Stored items:

'''

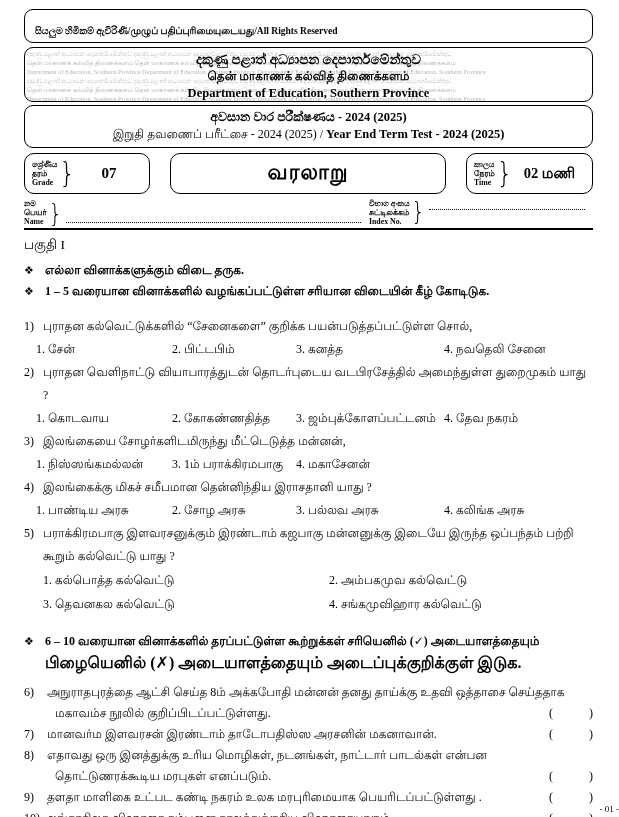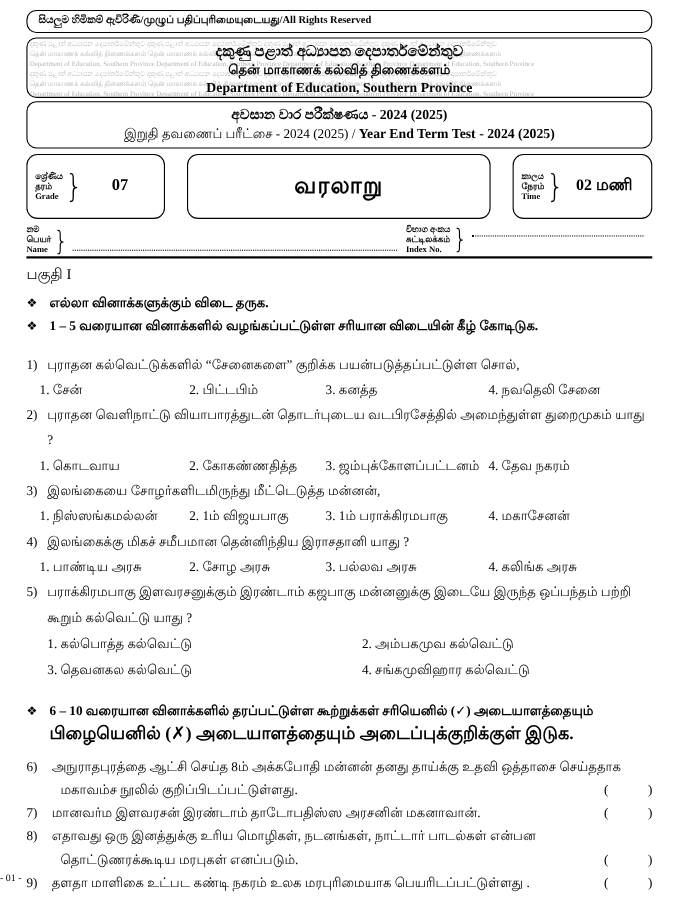--- a/index.html
+++ b/index.html
@@ -8,7 +8,7 @@
   .page { padding: 9px 26px 0 24px; }
 
   
-  .rights-box { border: 1.6px solid #000; border-radius: 9px; padding: 3px 10px 4px 10px;
+  .rights-box { border: 1.6px solid #000; border-radius: 9px; padding: 16px 10px 4px 10px;
     font-size: 9.5px; font-weight: bold; }
 
   

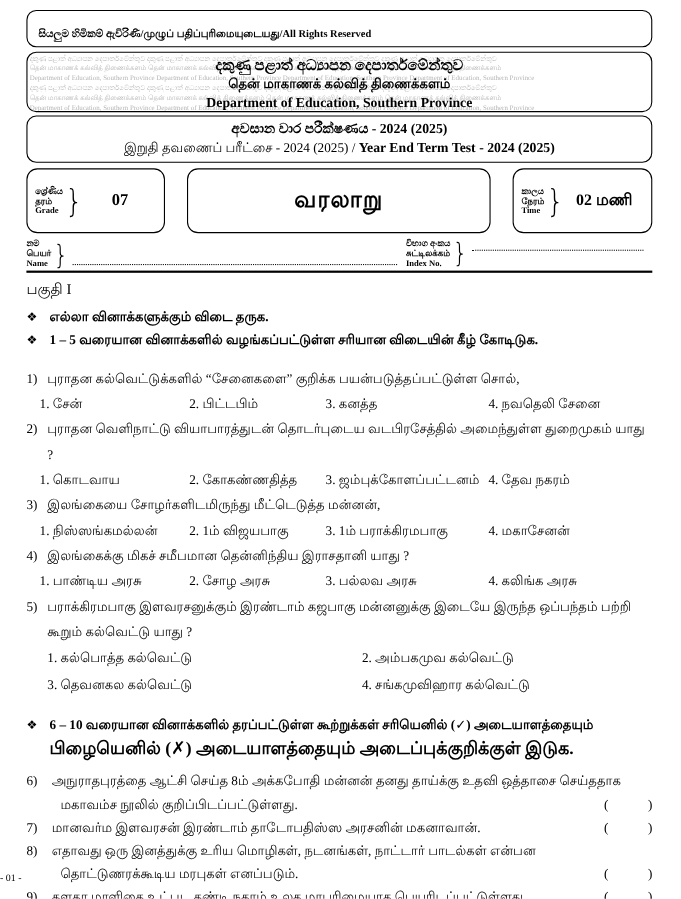--- a/index.html
+++ b/index.html
@@ -30,7 +30,7 @@
 
   
   .info-row { display: flex; margin-top: 5px; }
-  .ibox { border: 1.6px solid #000; border-radius: 10px; height: 59px; display: flex;
+  .ibox { border: 1.6px solid #000; border-radius: 10px; height: 41px; display: flex;
     align-items: center; padding: 0 7px; }
   .grade-box { width: 126px; }
   .subject-box { flex: 1; margin: 0 20px; justify-content: center; }

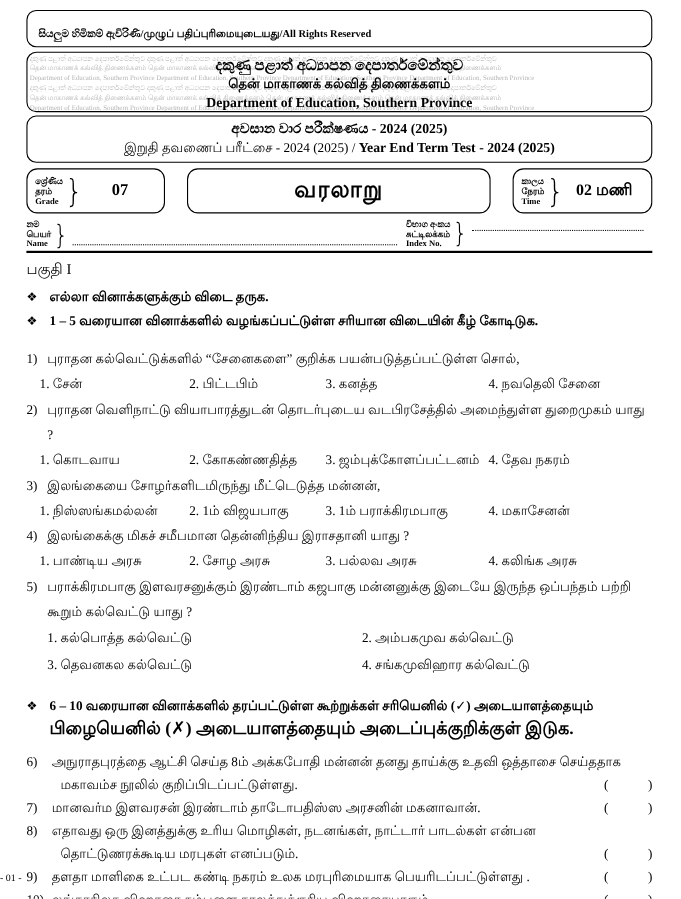--- a/index.html
+++ b/index.html
@@ -204,7 +204,6 @@
       </div>
       <div class="opts4">
         <span>1. நிஸ்ஸங்கமல்லன்</span>
-        <span>2. 1ம் விஜயபாகு</span>
         <span>3. 1ம் பராக்கிரமபாகு</span>
         <span>4. மகாசேனன்</span>
       </div>

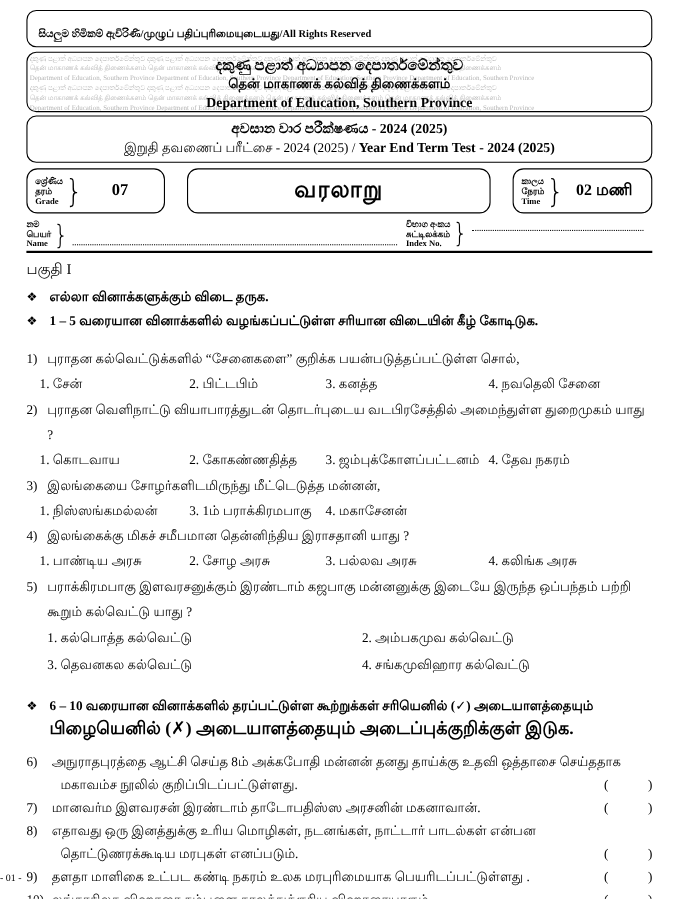--- a/index.html
+++ b/index.html
@@ -79,7 +79,7 @@
   .brk { width: 52px; flex: none; display: flex; justify-content: space-between;
     padding-left: 8px; }
 
-  .footer { position: absolute; bottom: 14px; left: 0; width: 100%; text-align: left;
+  .footer { position: absolute; bottom: 3px; left: 0; width: 100%; text-align: right;
     font-size: 9px; }
 </style>
 </head>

'''

- Your instructions: All lines of the entries above where "radius" turns up should be reported.

- Completed exercise:
-  .rights-box { border: 1.6px solid #000; border-radius: 9px; padding: 3px 10px 4px 10px;
+  .rights-box { border: 1.6px solid #000; border-radius: 9px; padding: 16px 10px 4px 10px;
-  .ibox { border: 1.6px solid #000; border-radius: 10px; height: 59px; display: flex;
+  .ibox { border: 1.6px solid #000; border-radius: 10px; height: 41px; display: flex;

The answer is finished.